Acabado el desayuno, volteé al paradero y El Satipeño, mi paisano, ya tenía media camioneta llena y la tolva repleta de carga. La ruta hacia Nueva Italia es de unos 36 kilómetros, llenos de polvo, baches, caseríos y comunas que hacen pensar en la vida plácida, pero a la vez dura del campo. Pasamos por varias casas donde El Satipeño dejaba carga o pasajeros, y una hora y media después llegamos a Nueva Italia. Debo confesar que la imagen que tenía del caserío era muy diferente a lo que encontré. Me imaginé más cemento, más lujos, pero luego recordé cómo era San Francisco, en el VRAEM, 30 años atrás. Las casas de madera, algunas familias sentadas en las ramadas de los pórticos, todas las pistas de tierra con señales de que no habían sido mantenidas por largos meses. Un pueblo más de la selva, a primera vista.
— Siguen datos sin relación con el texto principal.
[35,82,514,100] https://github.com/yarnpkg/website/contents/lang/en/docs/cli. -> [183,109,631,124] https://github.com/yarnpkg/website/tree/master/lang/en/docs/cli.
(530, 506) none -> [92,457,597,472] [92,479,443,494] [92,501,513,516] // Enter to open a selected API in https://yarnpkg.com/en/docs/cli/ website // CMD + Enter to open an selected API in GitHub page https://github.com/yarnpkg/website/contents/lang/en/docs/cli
Al bajar de la camioneta, mi compañero solo me hizo una seña risueña, señalando una calle: “Si te animas por una cerveza, esa es la calle del movimiento”. Sonreí apenas y sabiendo que ese era el paradero de las camionetas, le dije que saldría a caminar un rato. “Tranquilo paisano, dile a cualquiera que has venido de visita conmigo”.
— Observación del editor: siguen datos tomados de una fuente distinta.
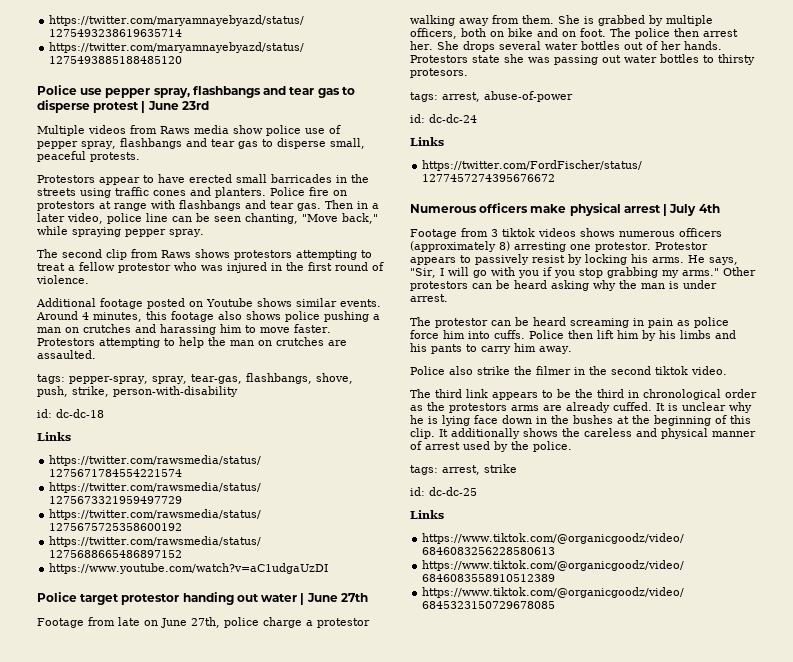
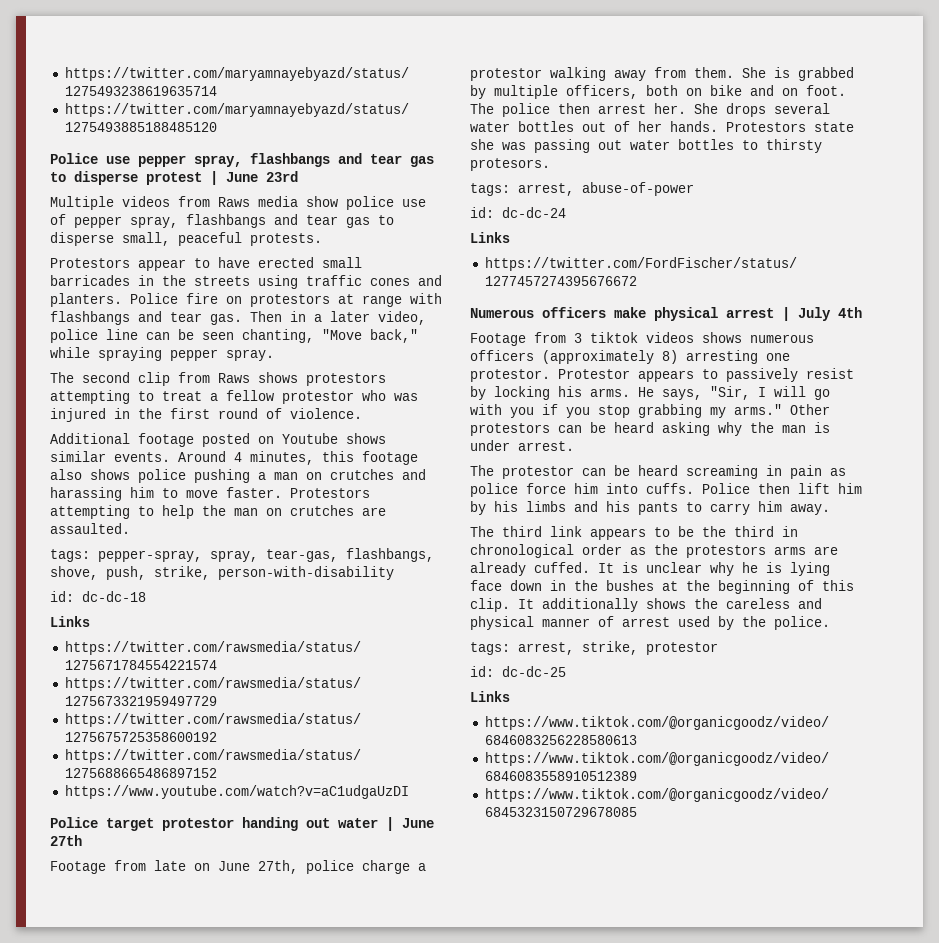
[410,366,727,375] // Police also strike the filmer in the second tiktok video. -> (830, 509) none
[484,464,517,473] strike -> [582,641,718,655] strike, protestor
Mis primeras preguntas a la gente, la que charlaba alegre en los pórticos de sus casas, era por qué no usaban mascarillas. Era una buena forma de romper el hielo. Las miradas suspicaces no demoraron, pero luego de una charla de unos minutos me dieron las mismas razones que escuché en Bolognesi. No había necesidad, no hubo enfermos, apenas unos cuantos, nadie grave. Por lógica, vivir lejos de la ciudad, especialmente de Pucallpa, era una garantía de sanidad. Durante las charlas, no pude dejar de notar entre los más jóvenes los relojes abultados, las cadenas de oro, las zapatillas de marca, las motos enormes. El pueblo tenía algunos signos poco usuales de bonanza en una zona tan abandonada por el Estado.
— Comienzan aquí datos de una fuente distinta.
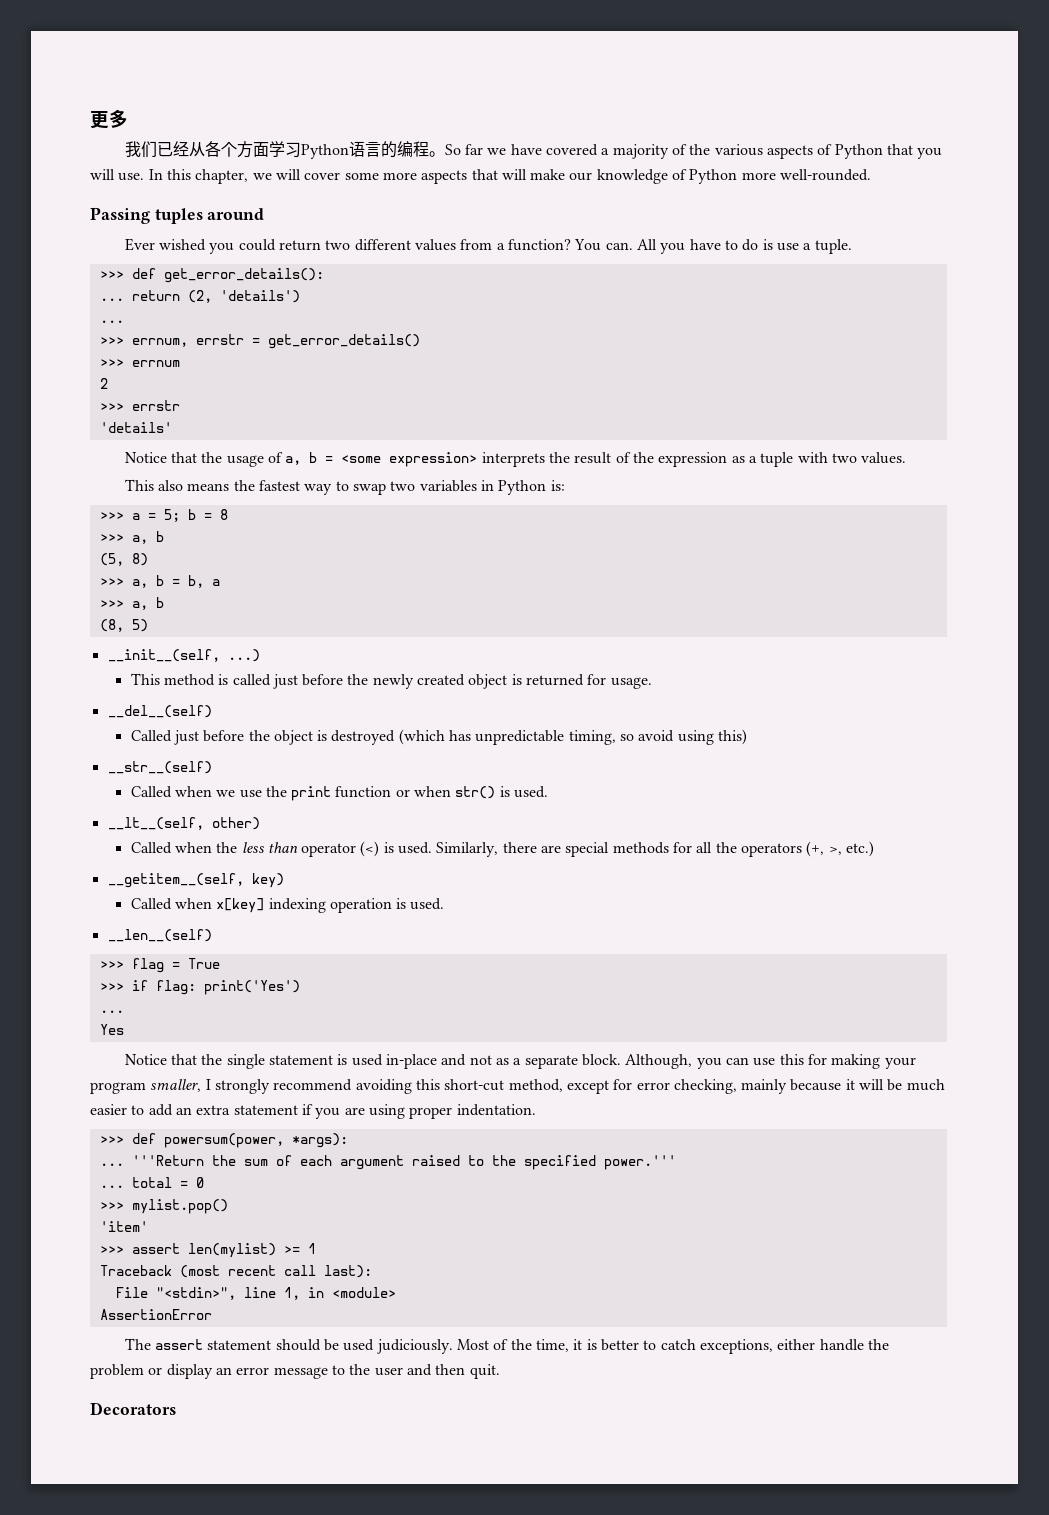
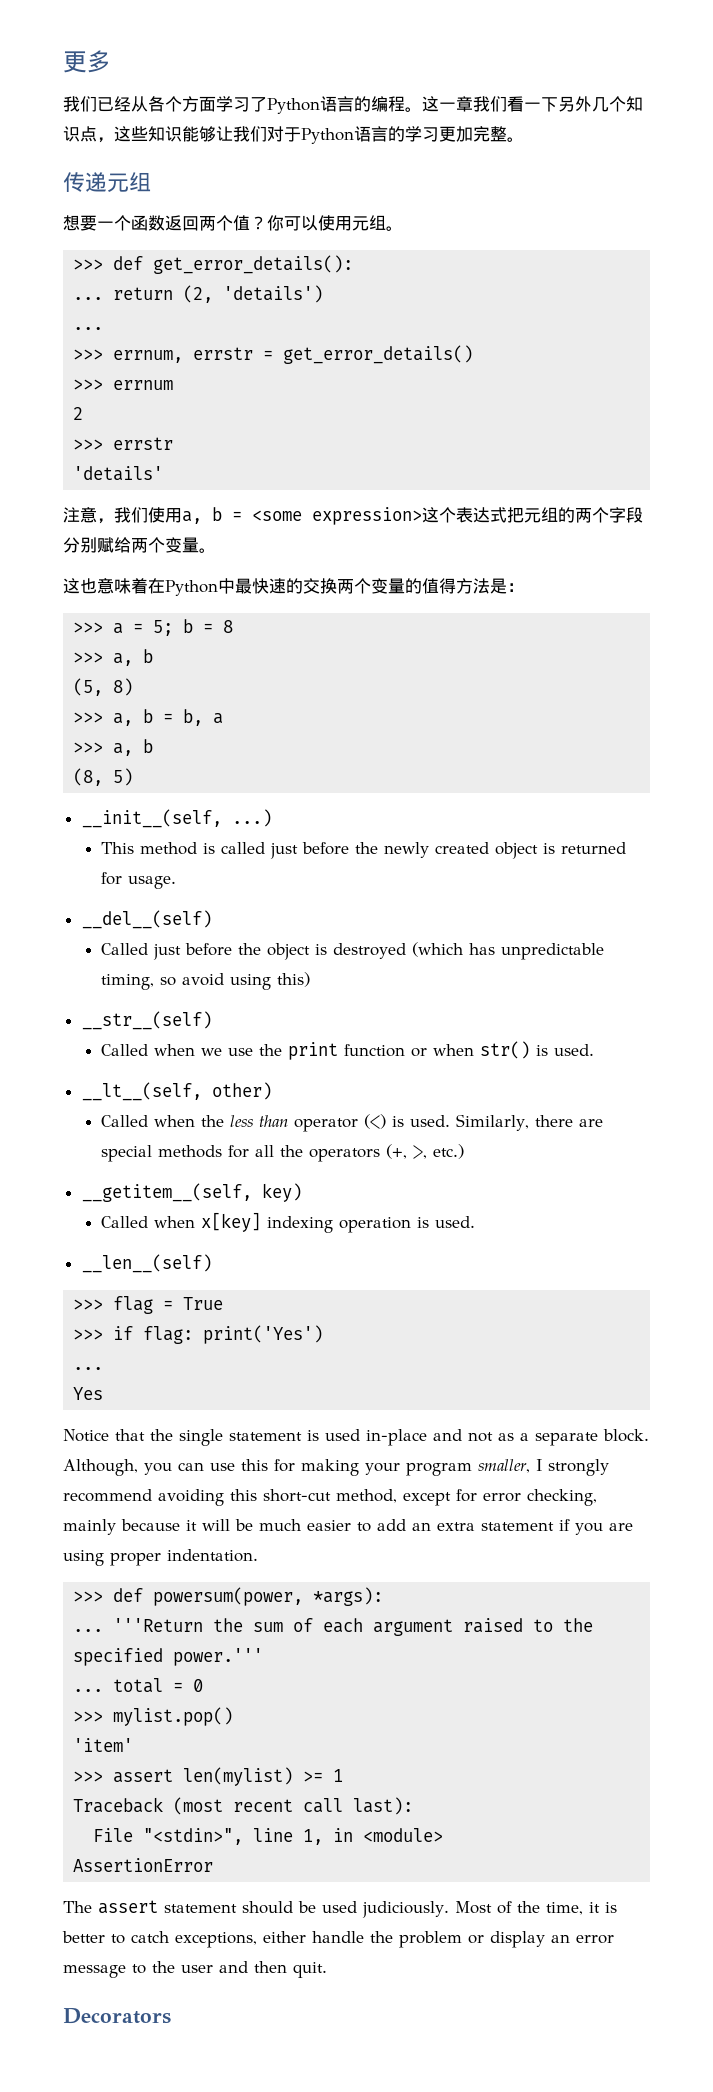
(301, 150) none -> [250,97,267,112] 了
[444,144,943,159] [90,169,872,184] [90,207,265,224] [124,238,852,254] So far we have covered a majority of the various aspects of Python that you will use. In this chapter, we will cover some more aspects that will make our knowledge of Python more well-rounded. // Passing tuples around // Ever wished you could return two different values from a function? You can. All you have to do is use a tuple. -> [422,96,643,112] [63,126,524,144] [63,172,151,192] [63,215,403,231] 这一章我们看一下另外几个知识点，这些知识能够让我们对于Python语言的学习更加完整。 // 传递元组 // 想要一个函数返回两个值？你可以使用元组。
[124,452,284,467] Notice that the usage of -> [63,507,182,524] 注意，我们使用
[481,452,907,467] [124,479,565,495] interprets the result of the expression as a tuple with two values. // This also means the fastest way to swap two variables in Python is: -> [422,507,643,523] [63,537,216,553] [63,578,524,596] 这个表达式把元组的两个字段分别赋给两个变量。 // 这也意味着在Python中最快速的交换两个变量的值得方法是：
- Una historia de promesas
Nueva Italia no siempre fue un pueblo cocalero. Hace más de una década, algunas empresas petroleras estuvieron en la zona. De hecho, la carretera Nueva Italia – Sawawo - Puerto Breu tuvo su origen en las exploraciones petroleras de Occidental Petroleum, retomadas una década después por Veraz Petroleum, que pasó a ser Petrominerales cuando el área era conocida como el Lote 126. La carretera Nueva Italia - Sawawo se conocía como la “carretera petrolera”, ya que conectaba los campamentos petroleros instalados en Nueva Italia y los de la zona del Sheshea, durante la primera década de este siglo. En muchas partes de la Amazonia, se ven pueblos que crecieron con el petróleo y su bonanza, que a veces puede ser tan nociva como la contaminación ambiental. El Lote 126, ahora conocido como Lote 201, está en vías de ser ofertado para exploración y explotación, y tiene un importante potencial: cruzando el Sheshea, a 60 km de Nueva Italia, se hizo un descubrimiento de petróleo ligero hace años, que espera ser explotado prontamente.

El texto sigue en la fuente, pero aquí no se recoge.